TASK BRIEF.
Only the lines below starting at the one that contains "- From FOLDOC" and ending at the one that contains "Utilized flexbox layout" are to be reproduced, exactly and with both ends kept.

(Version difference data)
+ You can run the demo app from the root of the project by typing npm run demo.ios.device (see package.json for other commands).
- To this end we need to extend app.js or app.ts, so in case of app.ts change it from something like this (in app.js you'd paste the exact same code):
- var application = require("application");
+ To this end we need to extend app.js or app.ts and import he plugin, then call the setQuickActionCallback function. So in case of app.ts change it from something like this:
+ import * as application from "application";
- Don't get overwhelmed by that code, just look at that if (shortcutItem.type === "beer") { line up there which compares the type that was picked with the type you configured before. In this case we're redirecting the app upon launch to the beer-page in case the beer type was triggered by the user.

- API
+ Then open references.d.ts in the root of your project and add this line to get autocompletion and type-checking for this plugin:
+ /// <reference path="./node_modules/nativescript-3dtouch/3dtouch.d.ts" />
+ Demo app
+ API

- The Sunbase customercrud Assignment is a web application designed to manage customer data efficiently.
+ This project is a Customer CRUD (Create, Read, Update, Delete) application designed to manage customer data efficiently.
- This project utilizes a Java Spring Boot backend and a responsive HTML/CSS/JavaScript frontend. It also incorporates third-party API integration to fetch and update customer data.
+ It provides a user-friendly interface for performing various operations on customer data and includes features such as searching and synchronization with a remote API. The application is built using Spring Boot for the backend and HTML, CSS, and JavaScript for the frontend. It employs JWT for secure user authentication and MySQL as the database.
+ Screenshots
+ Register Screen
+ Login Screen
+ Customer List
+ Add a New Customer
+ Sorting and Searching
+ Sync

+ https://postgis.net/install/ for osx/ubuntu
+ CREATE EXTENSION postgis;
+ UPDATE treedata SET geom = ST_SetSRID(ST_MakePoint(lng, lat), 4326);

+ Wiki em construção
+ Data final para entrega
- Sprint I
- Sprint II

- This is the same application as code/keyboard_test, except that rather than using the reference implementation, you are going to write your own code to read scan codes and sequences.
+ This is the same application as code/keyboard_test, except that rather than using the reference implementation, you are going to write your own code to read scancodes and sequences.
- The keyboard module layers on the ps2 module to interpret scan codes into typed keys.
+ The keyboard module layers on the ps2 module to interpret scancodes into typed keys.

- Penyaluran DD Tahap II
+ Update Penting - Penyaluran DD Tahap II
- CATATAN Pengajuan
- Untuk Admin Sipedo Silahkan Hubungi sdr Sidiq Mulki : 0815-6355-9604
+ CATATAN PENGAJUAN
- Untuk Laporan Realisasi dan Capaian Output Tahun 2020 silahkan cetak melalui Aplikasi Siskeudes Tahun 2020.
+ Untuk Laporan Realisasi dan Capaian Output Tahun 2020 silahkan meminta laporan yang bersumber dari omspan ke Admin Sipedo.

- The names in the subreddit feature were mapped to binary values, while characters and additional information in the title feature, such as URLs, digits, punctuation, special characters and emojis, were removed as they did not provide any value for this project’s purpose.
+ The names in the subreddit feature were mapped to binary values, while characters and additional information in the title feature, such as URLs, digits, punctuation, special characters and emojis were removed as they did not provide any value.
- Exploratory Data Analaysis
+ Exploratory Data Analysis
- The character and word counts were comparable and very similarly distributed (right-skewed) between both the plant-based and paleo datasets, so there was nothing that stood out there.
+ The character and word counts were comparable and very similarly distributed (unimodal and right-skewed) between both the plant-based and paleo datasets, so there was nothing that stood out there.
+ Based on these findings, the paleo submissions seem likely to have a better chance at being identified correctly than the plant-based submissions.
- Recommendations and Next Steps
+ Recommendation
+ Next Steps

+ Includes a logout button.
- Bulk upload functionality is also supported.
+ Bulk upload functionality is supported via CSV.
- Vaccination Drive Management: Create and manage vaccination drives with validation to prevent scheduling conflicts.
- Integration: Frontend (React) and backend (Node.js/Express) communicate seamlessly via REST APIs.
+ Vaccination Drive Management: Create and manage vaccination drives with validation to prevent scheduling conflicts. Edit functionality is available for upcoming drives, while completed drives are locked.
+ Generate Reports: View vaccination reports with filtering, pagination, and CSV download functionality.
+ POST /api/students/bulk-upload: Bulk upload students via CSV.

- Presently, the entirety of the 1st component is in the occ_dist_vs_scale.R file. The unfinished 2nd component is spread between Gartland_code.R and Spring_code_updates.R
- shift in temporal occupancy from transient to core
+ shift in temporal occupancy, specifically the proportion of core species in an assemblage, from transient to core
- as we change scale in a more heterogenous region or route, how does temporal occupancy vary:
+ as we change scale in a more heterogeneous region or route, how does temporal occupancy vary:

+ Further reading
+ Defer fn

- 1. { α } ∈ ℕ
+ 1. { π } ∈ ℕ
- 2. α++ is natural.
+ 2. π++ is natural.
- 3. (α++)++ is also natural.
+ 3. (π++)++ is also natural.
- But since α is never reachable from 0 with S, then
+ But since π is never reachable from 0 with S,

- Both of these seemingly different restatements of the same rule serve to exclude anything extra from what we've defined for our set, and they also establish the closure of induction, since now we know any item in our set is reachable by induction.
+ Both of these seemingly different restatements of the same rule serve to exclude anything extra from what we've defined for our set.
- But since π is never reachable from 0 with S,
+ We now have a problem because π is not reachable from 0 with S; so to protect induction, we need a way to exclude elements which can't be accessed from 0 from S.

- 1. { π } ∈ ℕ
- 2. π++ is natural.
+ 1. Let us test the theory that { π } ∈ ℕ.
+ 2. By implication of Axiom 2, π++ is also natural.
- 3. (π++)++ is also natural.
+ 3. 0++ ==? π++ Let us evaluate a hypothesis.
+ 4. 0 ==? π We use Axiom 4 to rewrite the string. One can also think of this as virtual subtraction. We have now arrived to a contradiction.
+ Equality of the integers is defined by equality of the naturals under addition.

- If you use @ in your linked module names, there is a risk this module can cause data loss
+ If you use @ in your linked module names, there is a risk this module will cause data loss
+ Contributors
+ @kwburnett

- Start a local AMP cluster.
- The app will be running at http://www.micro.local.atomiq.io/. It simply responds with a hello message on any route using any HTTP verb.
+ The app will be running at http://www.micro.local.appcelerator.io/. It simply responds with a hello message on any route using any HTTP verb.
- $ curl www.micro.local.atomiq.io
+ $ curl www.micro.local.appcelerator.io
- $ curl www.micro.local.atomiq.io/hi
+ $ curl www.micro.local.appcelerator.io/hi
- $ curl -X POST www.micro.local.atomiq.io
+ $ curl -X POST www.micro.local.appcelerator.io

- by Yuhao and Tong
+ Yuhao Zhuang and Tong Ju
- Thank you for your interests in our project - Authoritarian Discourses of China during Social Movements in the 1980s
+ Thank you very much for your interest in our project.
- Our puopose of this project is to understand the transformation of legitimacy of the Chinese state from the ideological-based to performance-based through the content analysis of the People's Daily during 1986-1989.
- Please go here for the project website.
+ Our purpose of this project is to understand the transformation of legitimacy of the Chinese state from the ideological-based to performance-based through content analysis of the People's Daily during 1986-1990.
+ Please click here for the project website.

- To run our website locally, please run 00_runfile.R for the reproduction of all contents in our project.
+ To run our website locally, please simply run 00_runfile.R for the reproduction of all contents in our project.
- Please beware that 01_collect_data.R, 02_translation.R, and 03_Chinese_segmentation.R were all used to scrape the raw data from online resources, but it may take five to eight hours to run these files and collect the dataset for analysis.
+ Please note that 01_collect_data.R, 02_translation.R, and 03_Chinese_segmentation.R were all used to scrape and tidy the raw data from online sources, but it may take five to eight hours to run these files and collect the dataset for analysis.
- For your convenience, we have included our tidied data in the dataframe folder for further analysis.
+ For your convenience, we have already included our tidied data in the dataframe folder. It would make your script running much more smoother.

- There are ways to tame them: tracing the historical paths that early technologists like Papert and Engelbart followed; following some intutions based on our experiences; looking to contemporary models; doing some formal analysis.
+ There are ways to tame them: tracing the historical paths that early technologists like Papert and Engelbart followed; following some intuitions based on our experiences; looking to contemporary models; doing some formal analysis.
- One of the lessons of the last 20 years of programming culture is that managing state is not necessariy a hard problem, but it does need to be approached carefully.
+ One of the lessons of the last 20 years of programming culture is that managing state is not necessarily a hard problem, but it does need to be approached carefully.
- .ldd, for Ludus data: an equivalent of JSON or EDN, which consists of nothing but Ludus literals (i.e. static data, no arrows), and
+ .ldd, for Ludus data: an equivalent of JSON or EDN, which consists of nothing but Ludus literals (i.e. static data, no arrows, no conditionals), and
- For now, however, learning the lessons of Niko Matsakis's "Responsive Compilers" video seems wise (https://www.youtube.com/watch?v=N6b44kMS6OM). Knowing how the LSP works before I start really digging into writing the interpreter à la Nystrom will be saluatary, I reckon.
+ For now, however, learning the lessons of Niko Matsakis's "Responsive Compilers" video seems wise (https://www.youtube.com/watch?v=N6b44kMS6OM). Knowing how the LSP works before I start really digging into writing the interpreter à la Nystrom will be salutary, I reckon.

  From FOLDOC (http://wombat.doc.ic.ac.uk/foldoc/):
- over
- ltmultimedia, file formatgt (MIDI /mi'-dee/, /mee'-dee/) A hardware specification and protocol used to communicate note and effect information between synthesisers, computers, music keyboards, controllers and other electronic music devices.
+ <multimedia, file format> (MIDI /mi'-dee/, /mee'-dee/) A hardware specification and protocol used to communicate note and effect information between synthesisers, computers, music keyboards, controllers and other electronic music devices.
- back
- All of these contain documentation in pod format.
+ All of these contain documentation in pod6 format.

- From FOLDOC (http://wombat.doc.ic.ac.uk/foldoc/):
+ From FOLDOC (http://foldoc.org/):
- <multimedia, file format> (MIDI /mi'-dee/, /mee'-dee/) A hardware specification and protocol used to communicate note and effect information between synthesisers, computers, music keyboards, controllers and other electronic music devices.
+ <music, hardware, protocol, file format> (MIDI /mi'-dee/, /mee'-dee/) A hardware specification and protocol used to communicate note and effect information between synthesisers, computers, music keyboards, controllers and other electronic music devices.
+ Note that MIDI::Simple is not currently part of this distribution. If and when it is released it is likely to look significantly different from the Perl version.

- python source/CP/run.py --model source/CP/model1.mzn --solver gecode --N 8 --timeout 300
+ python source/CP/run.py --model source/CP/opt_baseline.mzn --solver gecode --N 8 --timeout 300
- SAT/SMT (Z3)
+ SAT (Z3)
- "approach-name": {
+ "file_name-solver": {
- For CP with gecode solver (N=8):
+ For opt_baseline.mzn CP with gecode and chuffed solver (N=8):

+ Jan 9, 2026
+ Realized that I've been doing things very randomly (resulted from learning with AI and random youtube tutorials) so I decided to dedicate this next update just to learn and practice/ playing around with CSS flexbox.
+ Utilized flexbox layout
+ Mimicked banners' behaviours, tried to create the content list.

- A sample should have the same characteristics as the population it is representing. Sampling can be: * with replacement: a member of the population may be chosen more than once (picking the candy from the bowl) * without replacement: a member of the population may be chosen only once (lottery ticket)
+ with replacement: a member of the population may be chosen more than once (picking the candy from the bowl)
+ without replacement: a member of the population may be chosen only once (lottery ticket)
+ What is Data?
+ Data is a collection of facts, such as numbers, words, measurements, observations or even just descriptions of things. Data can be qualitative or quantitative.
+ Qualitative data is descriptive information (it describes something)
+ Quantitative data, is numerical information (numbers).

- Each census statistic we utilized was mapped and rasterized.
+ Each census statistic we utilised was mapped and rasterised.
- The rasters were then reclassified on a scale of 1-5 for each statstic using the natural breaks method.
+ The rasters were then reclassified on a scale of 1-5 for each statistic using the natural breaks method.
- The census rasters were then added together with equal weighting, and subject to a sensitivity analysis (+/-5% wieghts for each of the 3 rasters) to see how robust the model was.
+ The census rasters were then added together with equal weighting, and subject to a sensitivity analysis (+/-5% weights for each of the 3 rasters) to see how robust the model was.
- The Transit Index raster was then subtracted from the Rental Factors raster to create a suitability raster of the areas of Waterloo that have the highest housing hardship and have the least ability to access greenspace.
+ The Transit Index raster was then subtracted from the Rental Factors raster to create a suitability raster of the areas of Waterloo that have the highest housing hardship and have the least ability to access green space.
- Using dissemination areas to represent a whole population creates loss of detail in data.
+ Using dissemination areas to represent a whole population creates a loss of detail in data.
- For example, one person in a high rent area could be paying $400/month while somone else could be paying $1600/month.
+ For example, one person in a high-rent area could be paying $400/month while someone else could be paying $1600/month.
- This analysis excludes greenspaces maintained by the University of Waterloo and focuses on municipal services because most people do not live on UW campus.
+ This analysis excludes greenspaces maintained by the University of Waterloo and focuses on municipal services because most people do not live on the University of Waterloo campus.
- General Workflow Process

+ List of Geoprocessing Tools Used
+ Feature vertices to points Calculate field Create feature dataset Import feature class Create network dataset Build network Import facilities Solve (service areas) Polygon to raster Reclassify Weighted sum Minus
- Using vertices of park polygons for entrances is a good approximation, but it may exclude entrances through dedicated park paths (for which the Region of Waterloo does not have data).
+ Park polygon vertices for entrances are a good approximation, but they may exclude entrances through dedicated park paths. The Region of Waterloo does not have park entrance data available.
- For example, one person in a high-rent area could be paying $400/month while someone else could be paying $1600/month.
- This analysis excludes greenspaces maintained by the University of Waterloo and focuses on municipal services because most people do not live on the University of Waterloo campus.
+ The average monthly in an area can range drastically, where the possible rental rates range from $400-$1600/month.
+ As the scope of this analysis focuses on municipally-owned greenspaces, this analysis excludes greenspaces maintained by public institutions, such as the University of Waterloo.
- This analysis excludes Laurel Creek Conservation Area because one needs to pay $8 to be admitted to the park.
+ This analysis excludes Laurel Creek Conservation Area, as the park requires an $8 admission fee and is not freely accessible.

ANSWER BELOW.
- From FOLDOC (http://wombat.doc.ic.ac.uk/foldoc/):
+ From FOLDOC (http://foldoc.org/):
- <multimedia, file format> (MIDI /mi'-dee/, /mee'-dee/) A hardware specification and protocol used to communicate note and effect information between synthesisers, computers, music keyboards, controllers and other electronic music devices.
+ <music, hardware, protocol, file format> (MIDI /mi'-dee/, /mee'-dee/) A hardware specification and protocol used to communicate note and effect information between synthesisers, computers, music keyboards, controllers and other electronic music devices.
+ Note that MIDI::Simple is not currently part of this distribution. If and when it is released it is likely to look significantly different from the Perl version.

- python source/CP/run.py --model source/CP/model1.mzn --solver gecode --N 8 --timeout 300
+ python source/CP/run.py --model source/CP/opt_baseline.mzn --solver gecode --N 8 --timeout 300
- SAT/SMT (Z3)
+ SAT (Z3)
- "approach-name": {
+ "file_name-solver": {
- For CP with gecode solver (N=8):
+ For opt_baseline.mzn CP with gecode and chuffed solver (N=8):

+ Jan 9, 2026
+ Realized that I've been doing things very randomly (resulted from learning with AI and random youtube tutorials) so I decided to dedicate this next update just to learn and practice/ playing around with CSS flexbox.
+ Utilized flexbox layout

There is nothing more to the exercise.